- [Your goal]:
Print only the lines below from the one with "Kids Tank Top Christ Mas06: 2" to the one with "total: 1086.01 -> 841.25", both included, exactly as they stand. Leave pictures out.

- [Data]:
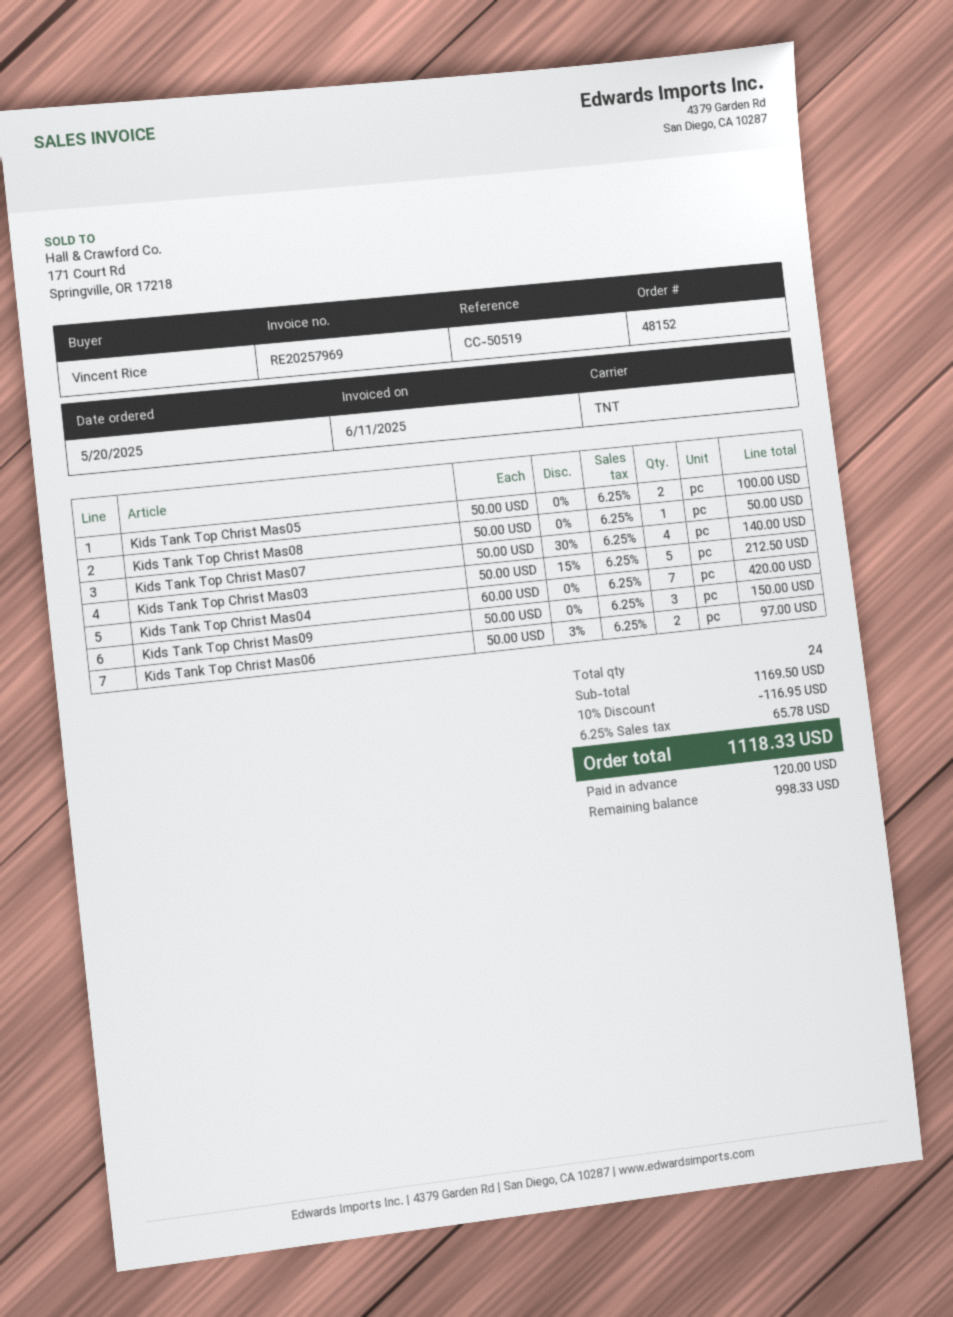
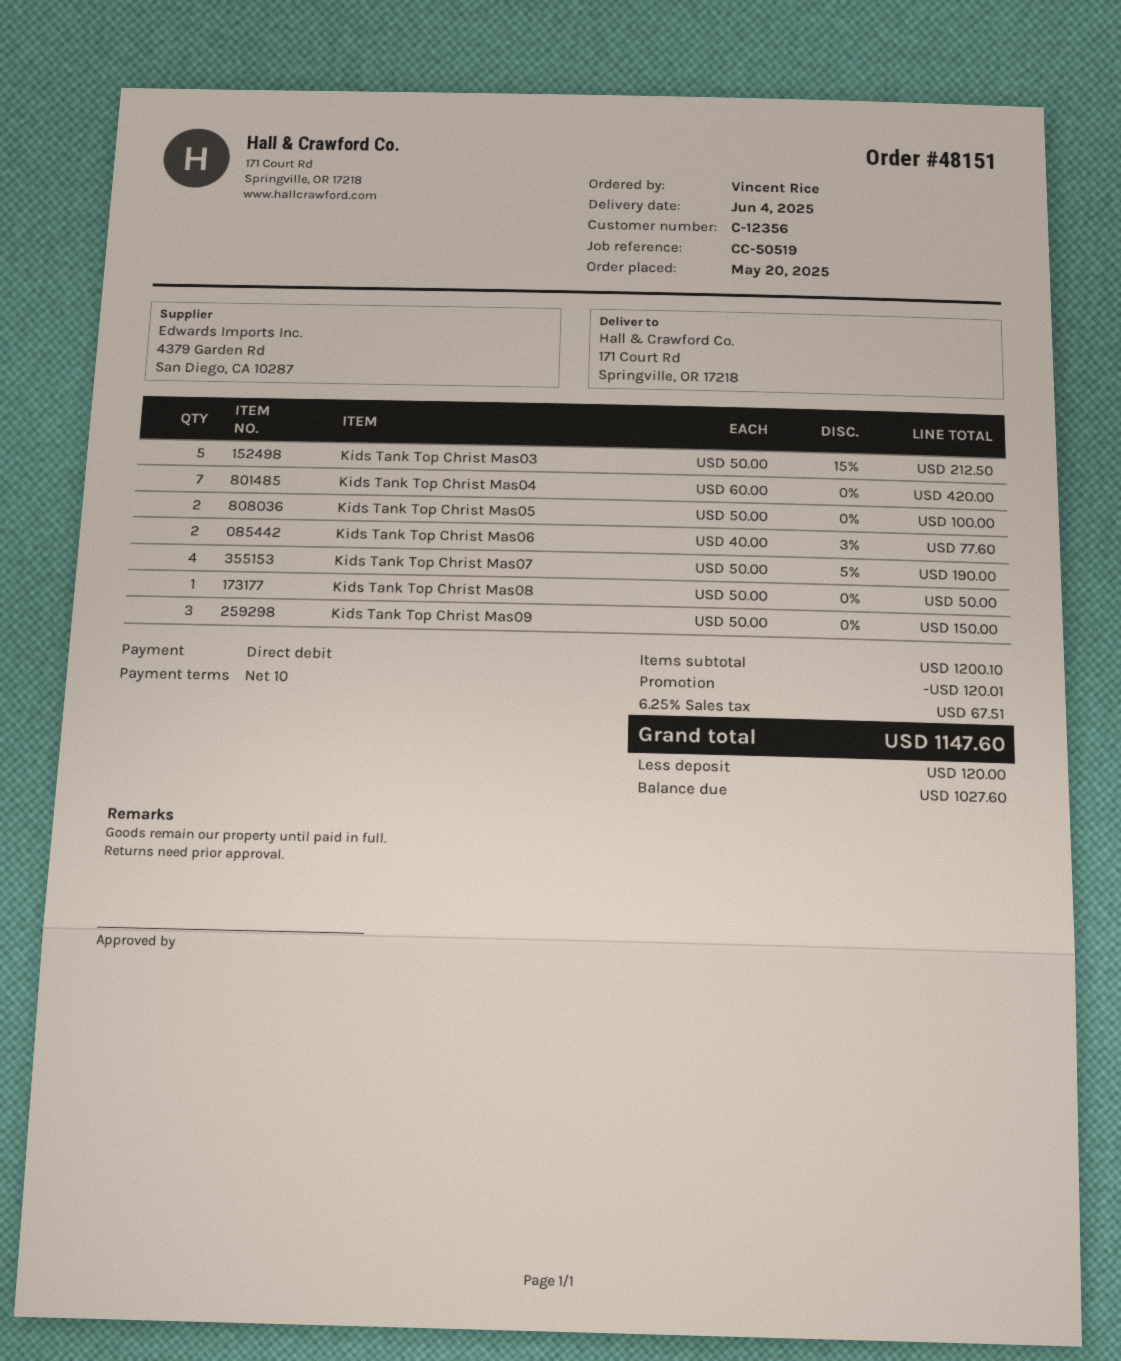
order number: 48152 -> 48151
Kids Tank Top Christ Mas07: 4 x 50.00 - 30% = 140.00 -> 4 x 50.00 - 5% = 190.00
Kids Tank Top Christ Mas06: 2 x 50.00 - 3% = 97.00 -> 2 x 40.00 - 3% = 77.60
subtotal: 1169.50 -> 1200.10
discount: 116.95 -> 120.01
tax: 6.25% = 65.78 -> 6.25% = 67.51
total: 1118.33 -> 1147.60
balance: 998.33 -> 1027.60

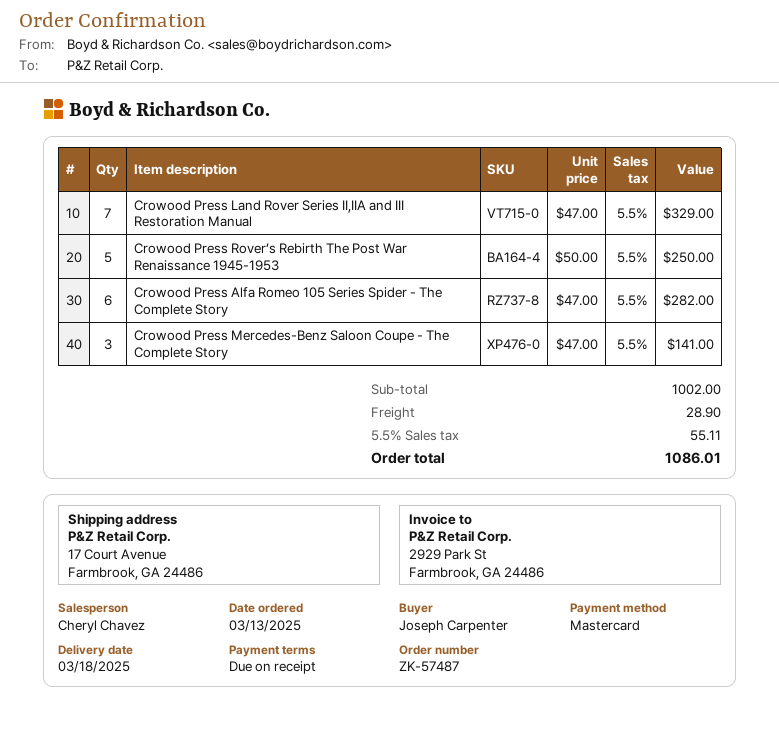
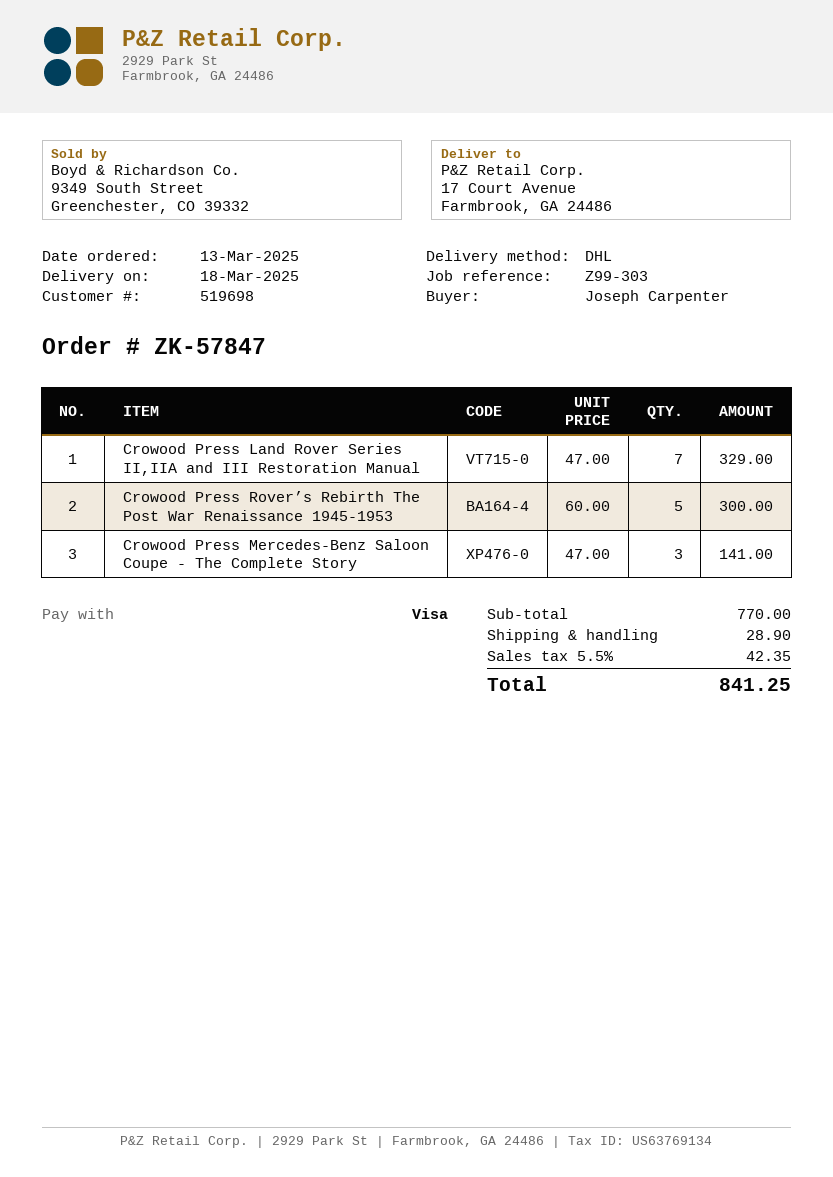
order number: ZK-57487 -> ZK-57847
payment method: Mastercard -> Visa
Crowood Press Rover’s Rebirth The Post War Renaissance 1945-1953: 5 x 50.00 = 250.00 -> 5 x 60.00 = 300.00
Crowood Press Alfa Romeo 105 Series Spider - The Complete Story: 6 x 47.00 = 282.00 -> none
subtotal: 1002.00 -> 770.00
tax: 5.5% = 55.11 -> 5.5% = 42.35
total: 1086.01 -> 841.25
---
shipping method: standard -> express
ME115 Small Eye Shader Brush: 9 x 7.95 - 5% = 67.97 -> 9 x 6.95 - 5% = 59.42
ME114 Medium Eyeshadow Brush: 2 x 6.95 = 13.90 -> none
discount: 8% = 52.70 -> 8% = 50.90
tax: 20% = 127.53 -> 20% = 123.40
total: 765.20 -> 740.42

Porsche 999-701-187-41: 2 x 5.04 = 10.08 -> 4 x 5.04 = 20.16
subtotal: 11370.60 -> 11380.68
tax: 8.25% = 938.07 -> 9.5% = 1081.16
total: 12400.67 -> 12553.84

- [Task result]:
Kids Tank Top Christ Mas06: 2 x 50.00 - 3% = 97.00 -> 2 x 40.00 - 3% = 77.60
subtotal: 1169.50 -> 1200.10
discount: 116.95 -> 120.01
tax: 6.25% = 65.78 -> 6.25% = 67.51
total: 1118.33 -> 1147.60
balance: 998.33 -> 1027.60

order number: ZK-57487 -> ZK-57847
payment method: Mastercard -> Visa
Crowood Press Rover’s Rebirth The Post War Renaissance 1945-1953: 5 x 50.00 = 250.00 -> 5 x 60.00 = 300.00
Crowood Press Alfa Romeo 105 Series Spider - The Complete Story: 6 x 47.00 = 282.00 -> none
subtotal: 1002.00 -> 770.00
tax: 5.5% = 55.11 -> 5.5% = 42.35
total: 1086.01 -> 841.25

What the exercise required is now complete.